Joint survival analysis model of longitudinal data for binary data: inference, residuals and applications.
Survival Analysis, longitudinal data, joint model, residual analysis.
Survival analysis is widely used in several areas of knowledge, for example, in health, economics, engineering, etc. Parametric, semi-parametric and non-parametric models were developed to study the variable time until the occurrence of an event of interest, for example, the death of an individual, the failure of an electronic component, etc. When there is proportionality of risks, between two groups for example, researchers have used Cox’s proportional hazards model (Cox, 1972). The presence of variables observed over time is common, this type of variable is commonly known as longitudinal variables. In practice, it is common to find situations in which the interest is to study the time until the occurrence of the event of interest in the presence of variables observed over time, for example, studies with patients with Acquired Immunodeficiency Syndrome (AIDS), which aim to study the time until the patient’s death in the presence of the CD4 lymphocyte count variable, which is observed longitudinally.

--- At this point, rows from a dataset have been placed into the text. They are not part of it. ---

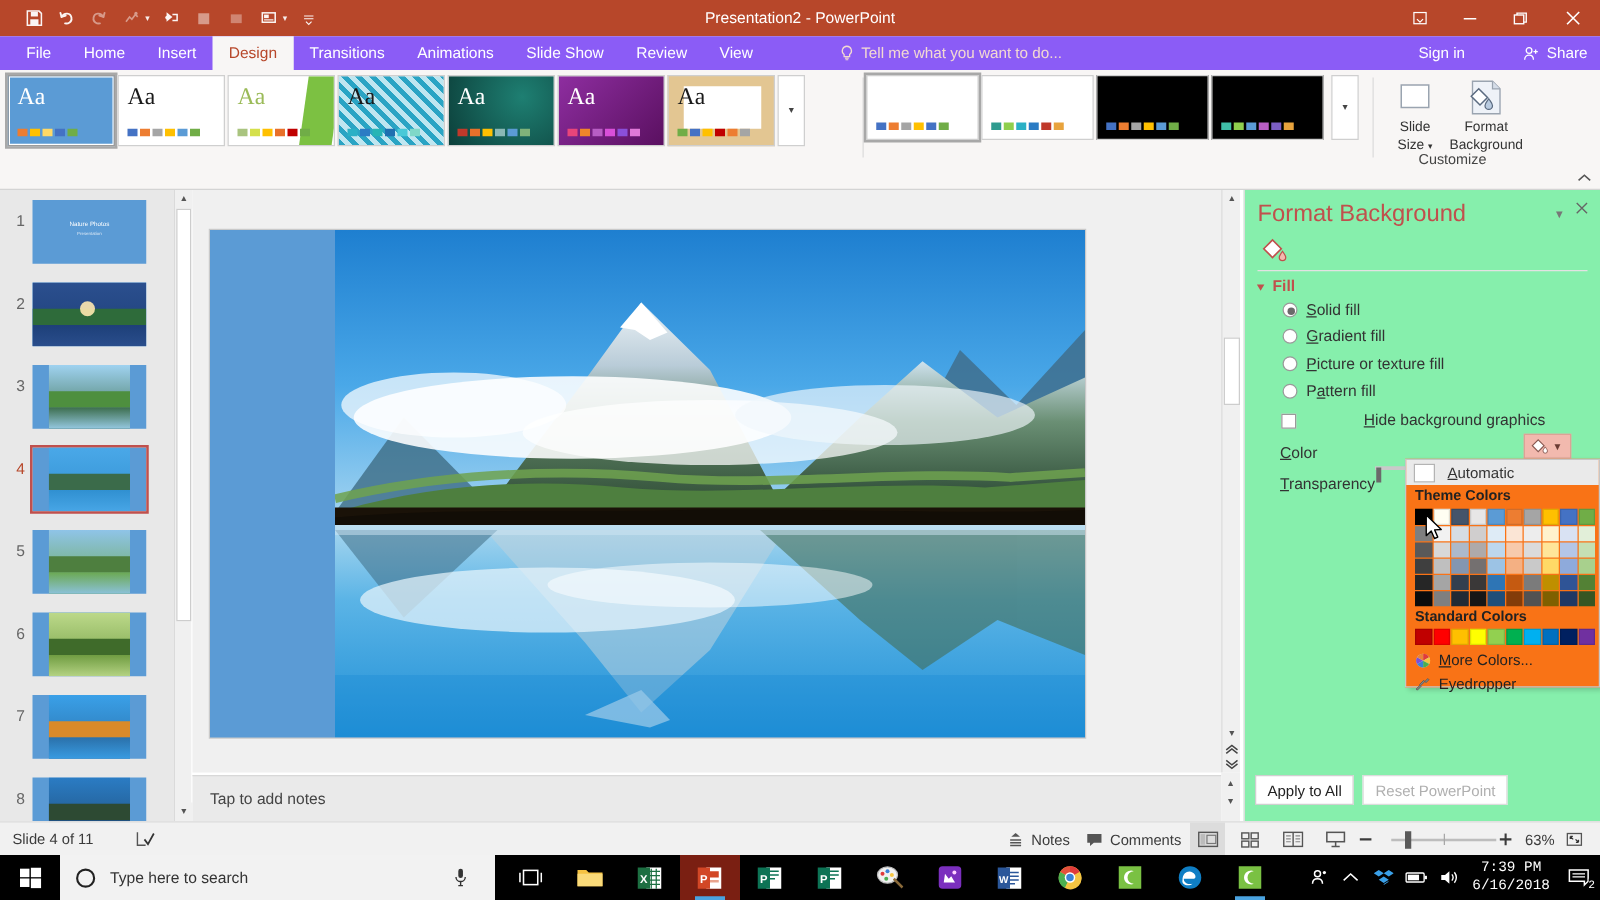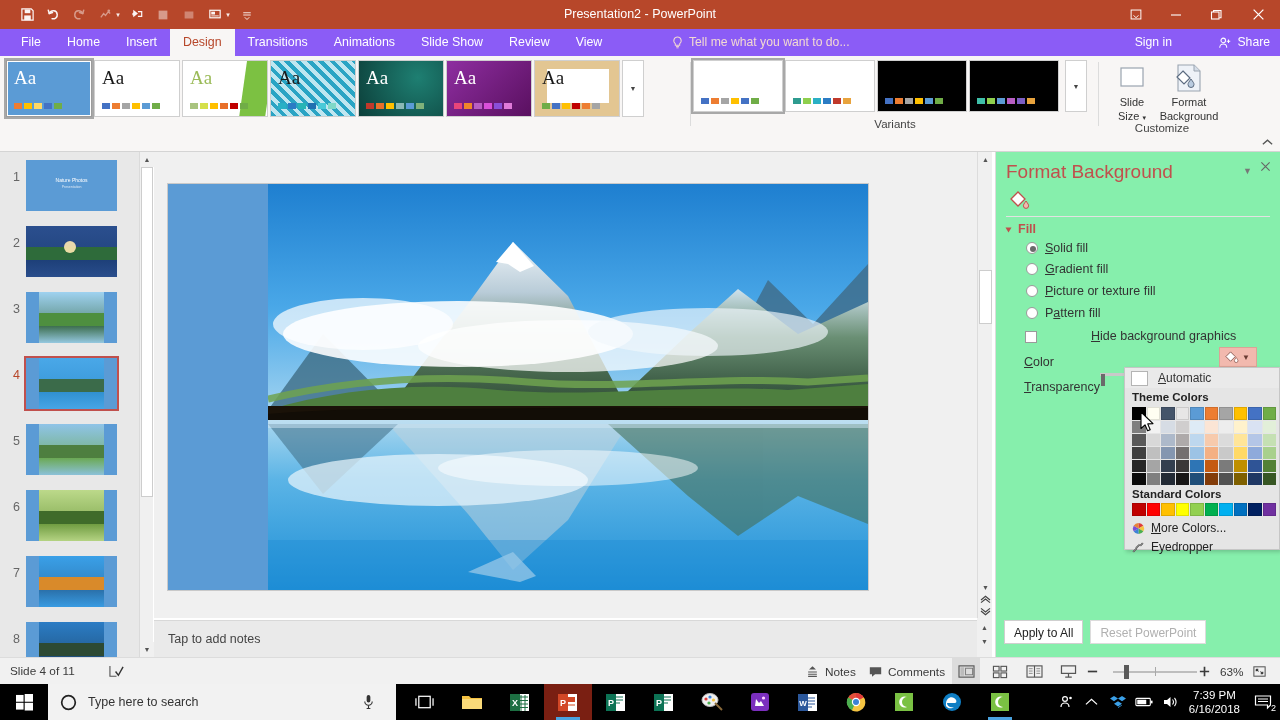--- a/index.html
+++ b/index.html
@@ -147,21 +147,21 @@
     position: absolute; left: 1219px; top: 347px; width: 38px; height: 20px;
     background: #f2b9ae; border: 1px solid #dba396; display: flex; align-items: center; gap: 2px;
     padding-left: 3px;
   }
   .transp-slider { position: absolute; left: 1100px; top: 373px; width: 130px; height: 3px; background: #c9c9c9; }
   .transp-knob { position: absolute; left: 1101px; top: 374px; width: 4px; height: 12px; background: #6a6a6a; }
 
   
   .cdrop {
     position: absolute; left: 1124px; top: 367px; width: 156px; height: 183px;
-    background: #e5e5e5; border: 1px solid #c6c6c6; box-shadow: 2px 2px 4px rgba(0,0,0,.18);
+    background: #f97316; border: 1px solid #c6c6c6; box-shadow: 2px 2px 4px rgba(0,0,0,.18);
   }
   .cd-auto { position: absolute; left: 0; top: 0; width: 154px; height: 20px; background: #eaeaea; display: flex; align-items: center; }
   .cd-auto-sw { width: 17px; height: 15px; background: #fff; border: 1px solid #b4b4b4; margin-left: 6px; }
   .cd-auto-lbl { margin-left: 10px; font-size: 12px; color: #333; }
   .cd-hdr { position: absolute; left: 7px; font-size: 11.5px; font-weight: bold; color: #222; }
   .cgrid { position: absolute; display: grid; grid-template-columns: repeat(10, 13.5px); gap: 1px; }
   .cgrid .cell { width: 13.5px; height: 13px; }
   .cgrid.shades .cell { height: 12px; }
   .std { position: absolute; left: 7px; display: grid; grid-template-columns: repeat(10, 13.5px); gap: 1px; }
   .std .cell { width: 13.5px; height: 13px; }
@@ -192,21 +192,21 @@
   .searchbox {
     position: absolute; left: 48px; top: 0; width: 348px; height: 36px; background: #f2f2f2;
     display: flex; align-items: center; gap: 11px; padding-left: 12px;
   }
   .search-txt { font-size: 12.5px; color: #333; }
   .mic { position: absolute; left: 362px; top: 10px; }
   .tb-icons { position: absolute; left: 400px; top: 0; height: 36px; display: flex; align-items: center; }
   .tb-ico { width: 48px; height: 36px; display: flex; align-items: center; justify-content: center; position: relative; }
   .tb-ico.active { background: #7a1f12; }
   .tb-ico .bar { position: absolute; bottom: 0; left: 12px; width: 24px; height: 3px; background: #4aa3df; }
-  .tray { position: absolute; right: 0; top: 0; height: 36px; display: flex; align-items: center; }
+  .tray { position: absolute; right: 0; top: 0; height: 36px; display: flex; align-items: center; font-family: Liberation Mono, monospace; }
   .tray-ico { width: 26px; height: 36px; display:flex; align-items:center; justify-content:center; color:#fff; }
   .clock { color: #fff; font-size: 11.5px; text-align: center; line-height: 14px; padding: 0 6px; }
   .action-center { width: 34px; height: 36px; display:flex; align-items:center; justify-content:center; position: relative;}
   .ac-badge { position: absolute; right: 4px; bottom: 7px; background: #000; color: #fff; font-size: 9px; }
 
   svg { display: block; }
 </style>
 </head>
 <body>
 
@@ -453,21 +453,20 @@
               <div class="sw" style="background: rgb(63, 191, 168);"></div>
               <div class="sw" style="background: rgb(142, 207, 77);"></div>
               <div class="sw" style="background: rgb(91, 155, 213);"></div>
               <div class="sw" style="background: rgb(184, 94, 196);"></div>
               <div class="sw" style="background: rgb(123, 94, 196);"></div>
               <div class="sw" style="background: rgb(232, 163, 61);"></div>
             </div>
           </div>
           <div class="more-arrow" style="height: 52px; margin-left: 4px;">▼</div>
         </div>
-      <div class="grp-label">Variants</div>
     </div>
     <div class="divider-v" style="left:1098px;"></div>
     <div class="grp-customize">
       <div style="position:absolute;left:2px;top:8px;" class="cust-btn">
         <svg width="30" height="28" viewBox="0 0 30 28">
             <rect x="4" y="2" width="22" height="18" fill="#fff" stroke="#9aa4b0" stroke-width="1.2"></rect>
           </svg>
         <span style="display:block">Slide</span>
         <span style="display:block"><span>Size</span> <span style="font-size:7px">▾</span></span>
       </div>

The joint models for survival data and longitudinal data are suitable for obtaining information about practical situations involving survival date and longitudinal date. This dissertation work studies practical situations in which the longitudinal variable is binary, for example, if the patient’s lifetime is affected by patient’s satisfaction or non-satisfaction with their life. We found maximum likelihood estimates via two stages and via the Expectation-Maximization (EM) algorithm. The computationally two-stage approach is less costly. In the first stage, we use the Generalized linear mixed models (GLMMs) for binary data; we find the mean population estimate. In the second stage, the mean estimate, obtained in the first stage, is considered as an explanatory variable in the Cox’s proportional hazards model. Via Monte Carlo simulation, we evaluated the asymptotic behavior of the maximum likelihood estimators via two gains and studied the empirical distribution
of Martingale, quantile, deviance, NRSP and NMSP residuals. Resampling methods like Jackknife, Bootstrap and extensions were used in order to find the bias of the maximum likelihood estimators obtained in two gains. Finally, a data set is used to validate the developed methodology.